Da qualche tempo Google avrebbe reintrodotto la possibilità di pubblicizzare birra sul proprio canale AdWords. La scoperta è di Taylor Pratt, secondo cui sarebbe leggermente cambiata la policy del gruppo estendendo così all’industria della birra (notoriamente in mano a pochi grandi nomi noti oltre ad una costellazione di piccoli produttori sicuramente poco interessati alle inserzioni) la possibilità di promuovere i propri prodotti.

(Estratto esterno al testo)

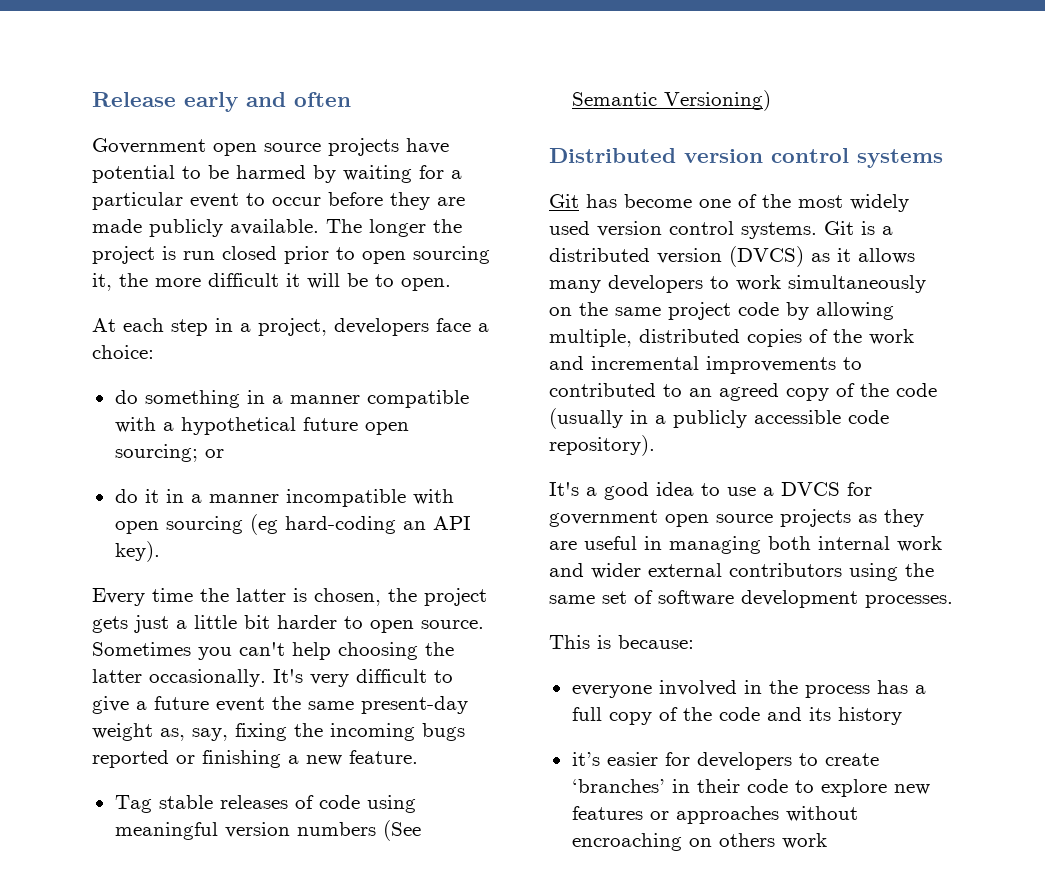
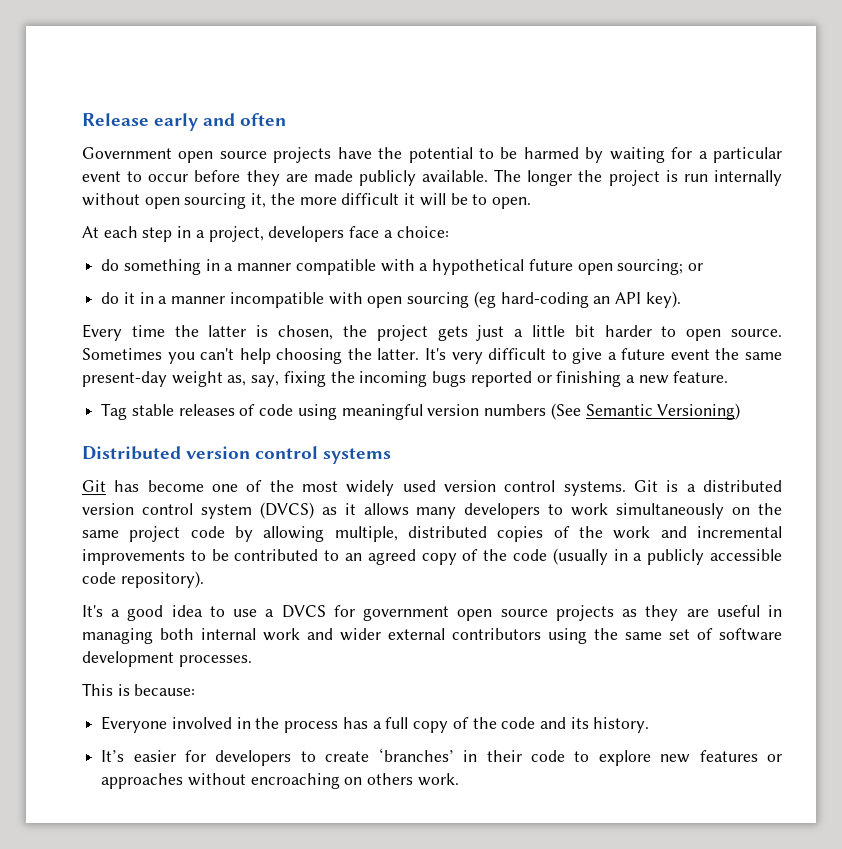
- Government open source projects have potential to be harmed by waiting for a particular event to occur before they are made publicly available.
+ Government open source projects have the potential to be harmed by waiting for a particular event to occur before they are made publicly available.
- The longer the project is run closed prior to open sourcing it, the more difficult it will be to open.
+ The longer the project is run internally without open sourcing it, the more difficult it will be to open.
- Sometimes you can't help choosing the latter occasionally.
+ Sometimes you can't help choosing the latter.
- Git is a distributed version (DVCS) as it allows many developers to work simultaneously on the same project code by allowing multiple, distributed copies of the work and incremental improvements to contributed to an agreed copy of the code (usually in a publicly accessible code repository).
+ Git is a distributed version control system (DVCS) as it allows many developers to work simultaneously on the same project code by allowing multiple, distributed copies of the work and incremental improvements to be contributed to an agreed copy of the code (usually in a publicly accessible code repository).
- everyone involved in the process has a full copy of the code and its history
- it’s easier for developers to create ‘branches’ in their code to explore new features or approaches without encroaching on others work
+ Everyone involved in the process has a full copy of the code and its history.
+ It’s easier for developers to create ‘branches’ in their code to explore new features or approaches without encroaching on others work.

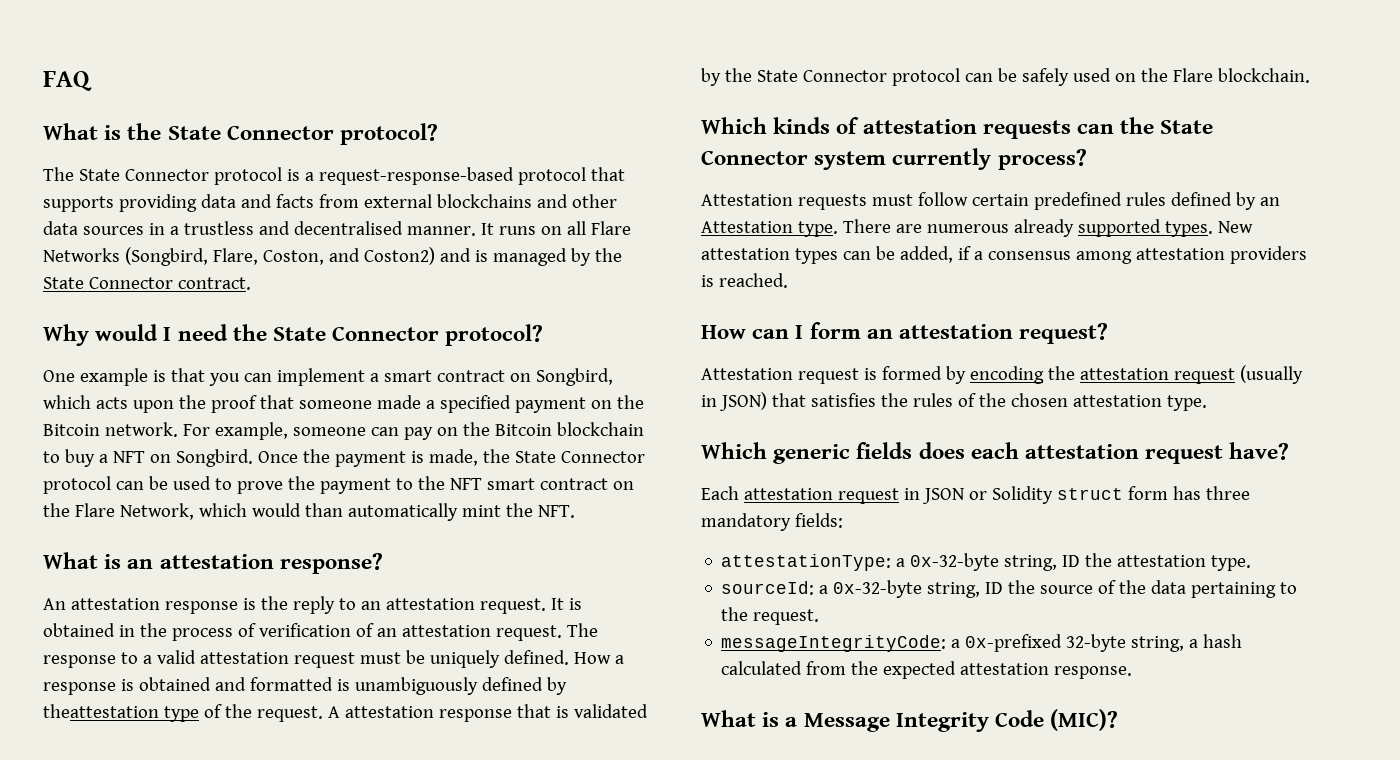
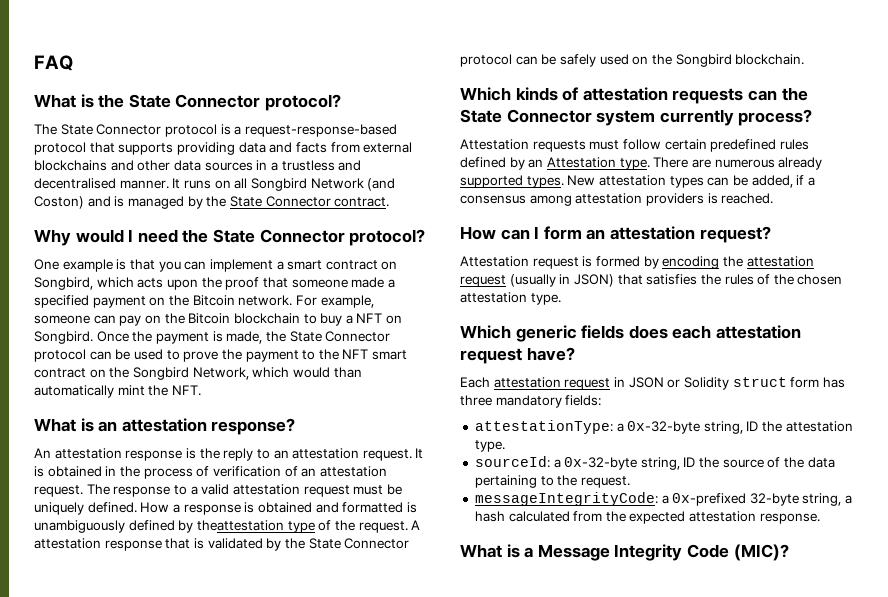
- It runs on all Flare Networks (Songbird, Flare, Coston, and Coston2) and is managed by the State Connector contract.
+ It runs on all Songbird Network (and Coston) and is managed by the State Connector contract.
- Once the payment is made, the State Connector protocol can be used to prove the payment to the NFT smart contract on the Flare Network, which would than automatically mint the NFT.
+ Once the payment is made, the State Connector protocol can be used to prove the payment to the NFT smart contract on the Songbird Network, which would than automatically mint the NFT.
- A attestation response that is validated by the State Connector protocol can be safely used on the Flare blockchain.
+ A attestation response that is validated by the State Connector protocol can be safely used on the Songbird blockchain.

Secondo Pratt il veto sarebbe caduto anche relativamente a vino e Champagne, ma una precisazione proveniente direttamente da Google nega che le due categorie fossero mai state vietate.

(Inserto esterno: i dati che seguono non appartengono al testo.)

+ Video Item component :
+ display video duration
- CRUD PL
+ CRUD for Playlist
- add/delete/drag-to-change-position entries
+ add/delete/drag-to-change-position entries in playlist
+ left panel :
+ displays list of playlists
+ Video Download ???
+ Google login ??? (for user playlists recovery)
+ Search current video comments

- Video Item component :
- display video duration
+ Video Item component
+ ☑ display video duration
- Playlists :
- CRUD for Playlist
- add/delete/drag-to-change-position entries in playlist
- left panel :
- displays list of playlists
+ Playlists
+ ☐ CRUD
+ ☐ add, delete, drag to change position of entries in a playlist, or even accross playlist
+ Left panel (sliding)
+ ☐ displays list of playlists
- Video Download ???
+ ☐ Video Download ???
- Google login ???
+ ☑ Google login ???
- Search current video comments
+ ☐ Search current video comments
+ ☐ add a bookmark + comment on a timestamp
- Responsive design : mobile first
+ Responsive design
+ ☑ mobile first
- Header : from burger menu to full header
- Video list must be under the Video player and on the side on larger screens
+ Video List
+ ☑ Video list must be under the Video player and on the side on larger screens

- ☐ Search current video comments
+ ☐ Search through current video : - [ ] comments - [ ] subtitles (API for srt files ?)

Spiegazioni? Nessuna. Il vino c’è, i superalcolici no, evidentemente la birra è stata assimilata al primo piuttosto che non ai secondi all’interno delle inserzioni “non-Family Safe“. Il filo rosso che divide il “bene” dal “male” è in questi casi oltremodo labile ed è ovviamente una questione culturale impossibile da sancire in un regolamento. Google, però, ha la necessità di compiere scelte precise, anche a rischio di doversi scontrare con quanti vedono in un maggior permissivismo la semplice volontà di rastrellare maggiori capitali. Sarebbe dimostrato, infatti, che in tempi di magra l’alcool verrebbe consumato in quantità molto maggiori. Dietro una leggera variazione della policy di AdWords, insomma, potrebbero teoricamente nascondersi operazioni di maquillage utili a favorire l’entrata sul mercato di nuovi inserzionisti.
Valutazioni etiche a parte, il dato di fatto è questo: la spillatrice di Google è pronta. Preparare il boccale. Chi vuole una doppio malto?